Change detection outputs
######

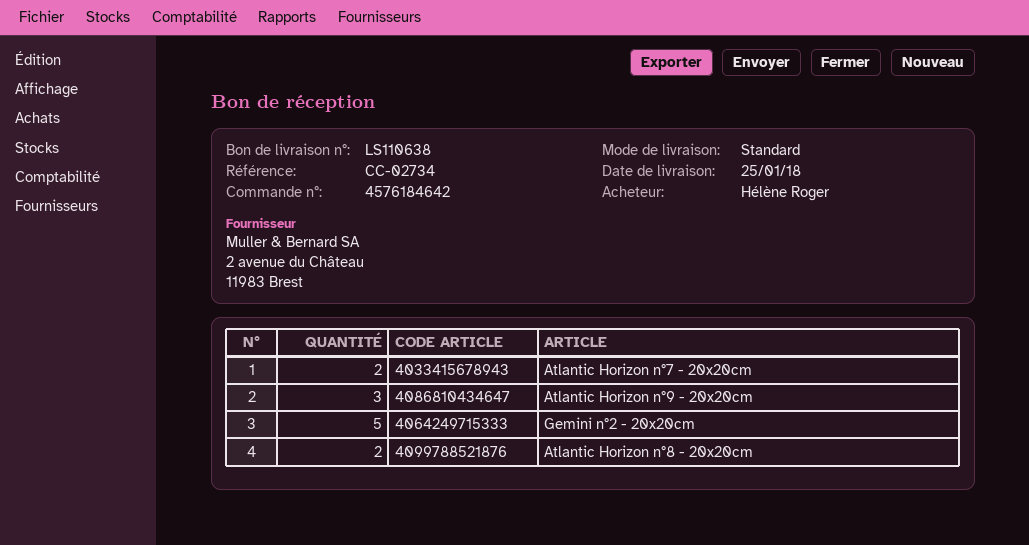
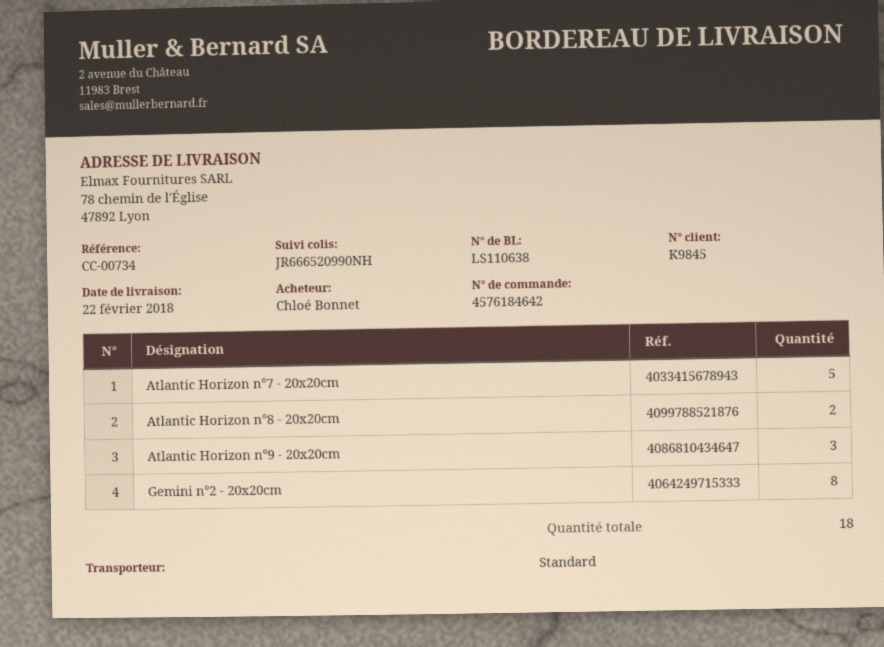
delivery date: 2018-01-25 -> 2018-02-22
reference: CC-02734 -> CC-00734
ordered by: Hélène Roger -> Chloé Bonnet
Atlantic Horizon n°7 - 20x20cm: 2 -> 5
Gemini n°2 - 20x20cm: 5 -> 8

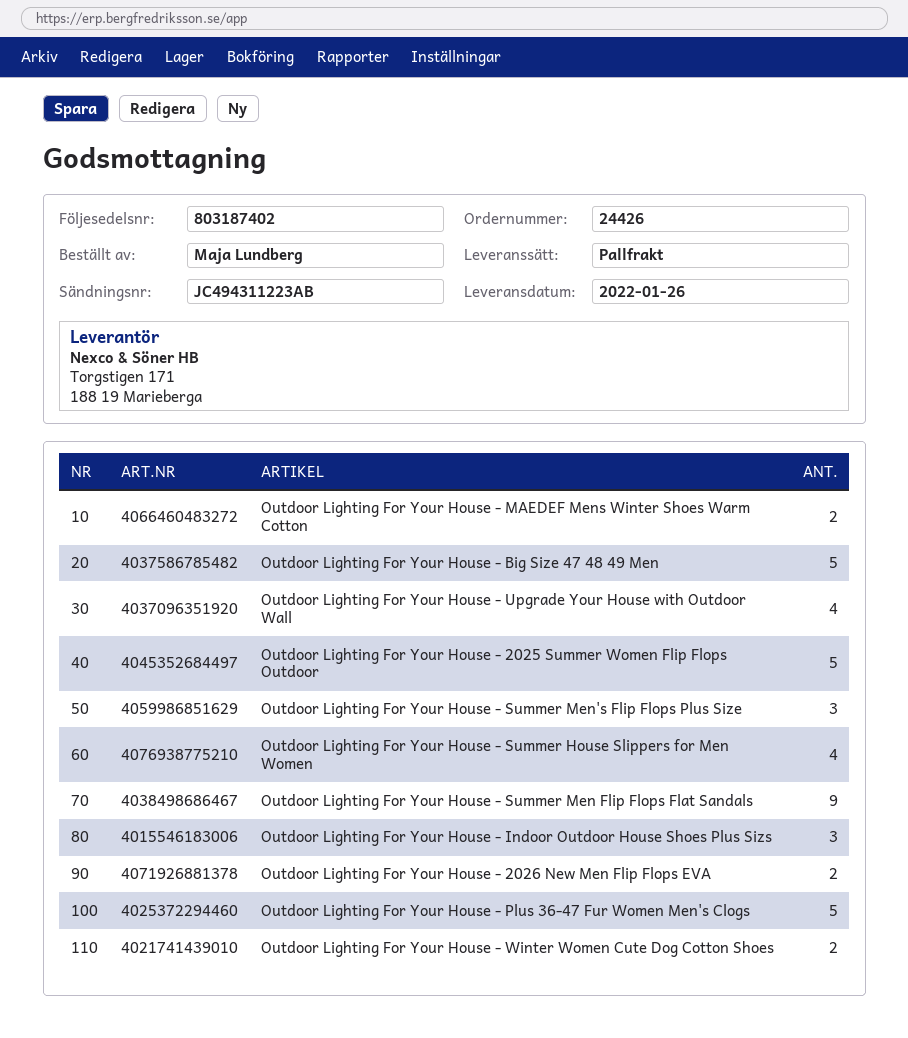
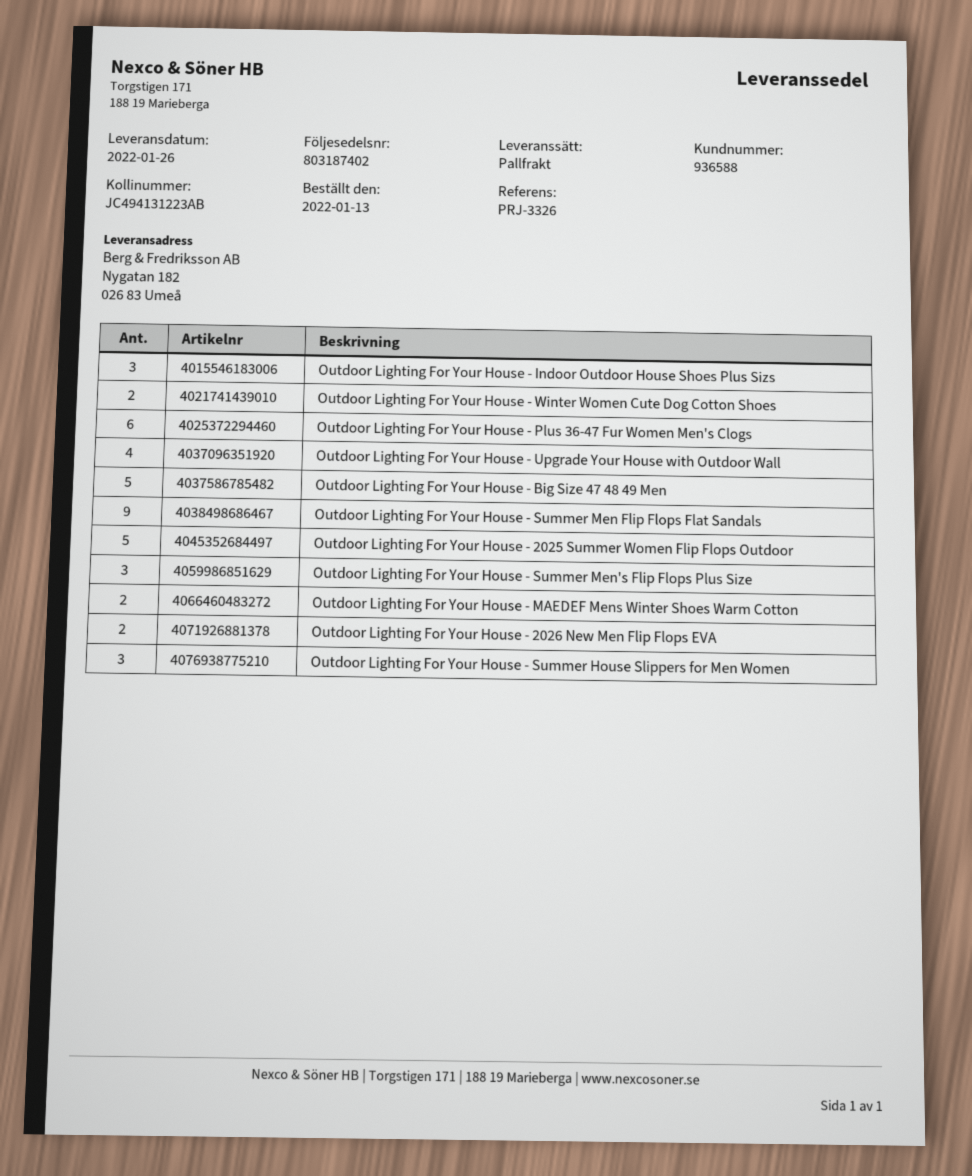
tracking number: JC494311223AB -> JC494131223AB
Outdoor Lighting For Your House - Summer House Slippers for Men Women: 4 -> 3
Outdoor Lighting For Your House - Plus 36-47 Fur Women Men's Clogs: 5 -> 6

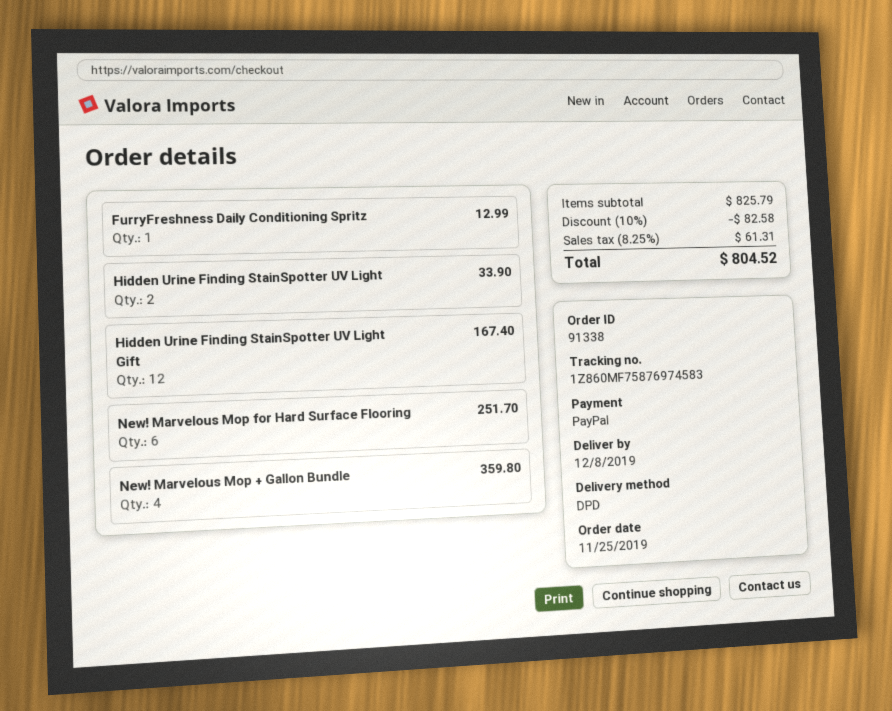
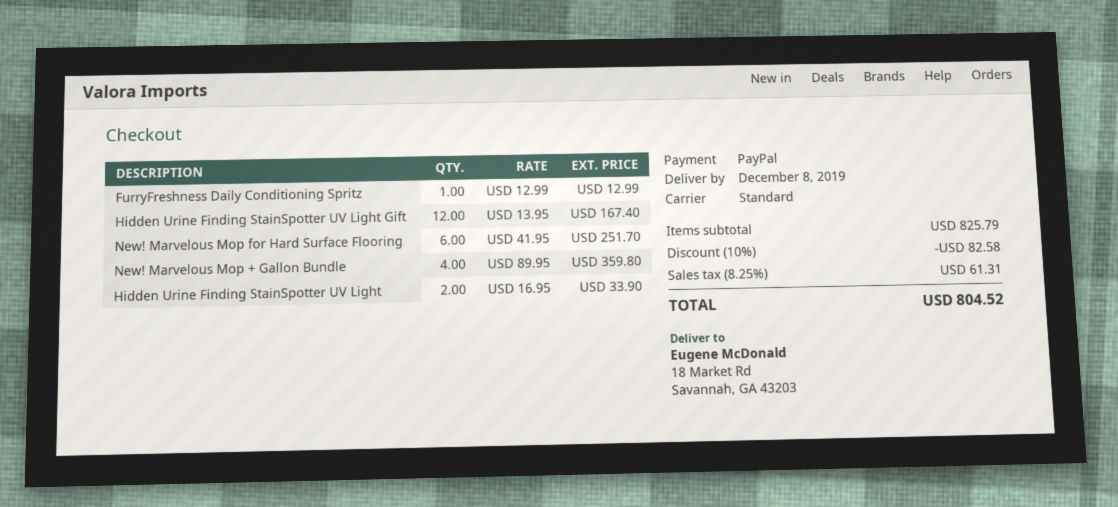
shipping method: DPD -> standard

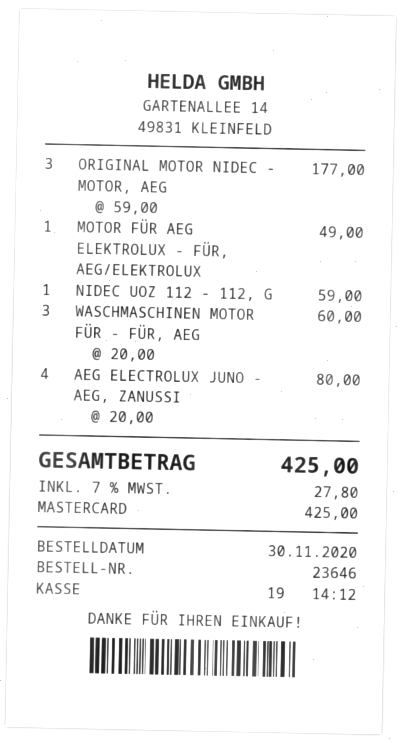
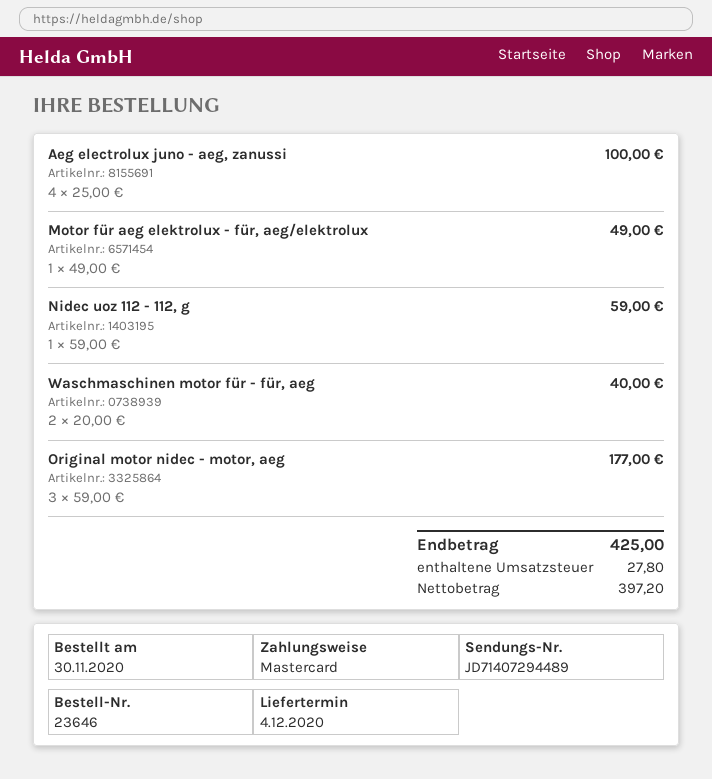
WASCHMASCHINEN MOTOR FÜR - FÜR, AEG: 3 x 20.00 = 60.00 -> 2 x 20.00 = 40.00
AEG ELECTROLUX JUNO - AEG, ZANUSSI: 4 x 20.00 = 80.00 -> 4 x 25.00 = 100.00

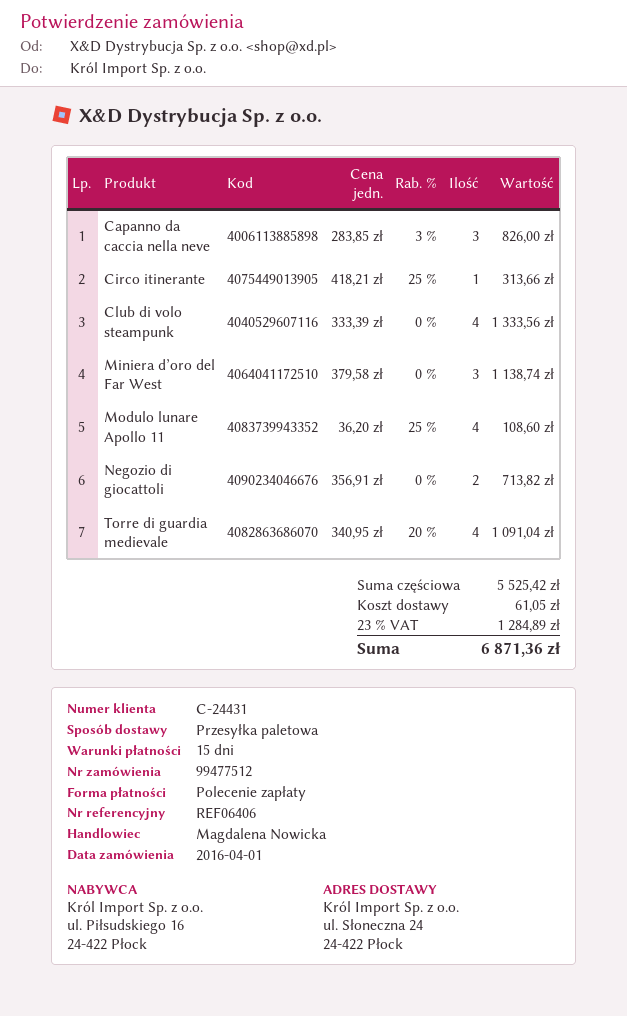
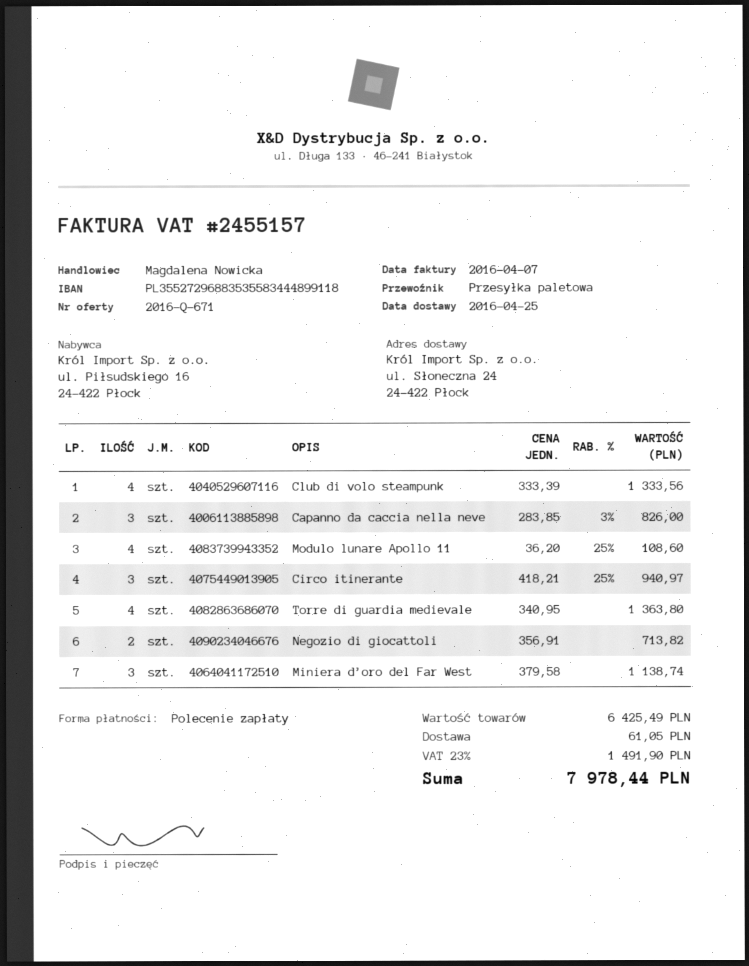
Circo itinerante: 1 x 418.21 - 25% = 313.66 -> 3 x 418.21 - 25% = 940.97
Torre di guardia medievale: 4 x 340.95 - 20% = 1091.04 -> 4 x 340.95 = 1363.80
subtotal: 5525.42 -> 6425.49
tax: 23% = 1284.89 -> 23% = 1491.90
total: 6871.36 -> 7978.44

######

● EXERCISE OBJECTIVE
Would you return the data above exactly as written, minus the images?

● REPLY
delivery date: 2018-01-25 -> 2018-02-22
reference: CC-02734 -> CC-00734
ordered by: Hélène Roger -> Chloé Bonnet
Atlantic Horizon n°7 - 20x20cm: 2 -> 5
Gemini n°2 - 20x20cm: 5 -> 8

tracking number: JC494311223AB -> JC494131223AB
Outdoor Lighting For Your House - Summer House Slippers for Men Women: 4 -> 3
Outdoor Lighting For Your House - Plus 36-47 Fur Women Men's Clogs: 5 -> 6

shipping method: DPD -> standard

WASCHMASCHINEN MOTOR FÜR - FÜR, AEG: 3 x 20.00 = 60.00 -> 2 x 20.00 = 40.00
AEG ELECTROLUX JUNO - AEG, ZANUSSI: 4 x 20.00 = 80.00 -> 4 x 25.00 = 100.00

Circo itinerante: 1 x 418.21 - 25% = 313.66 -> 3 x 418.21 - 25% = 940.97
Torre di guardia medievale: 4 x 340.95 - 20% = 1091.04 -> 4 x 340.95 = 1363.80
subtotal: 5525.42 -> 6425.49
tax: 23% = 1284.89 -> 23% = 1491.90
total: 6871.36 -> 7978.44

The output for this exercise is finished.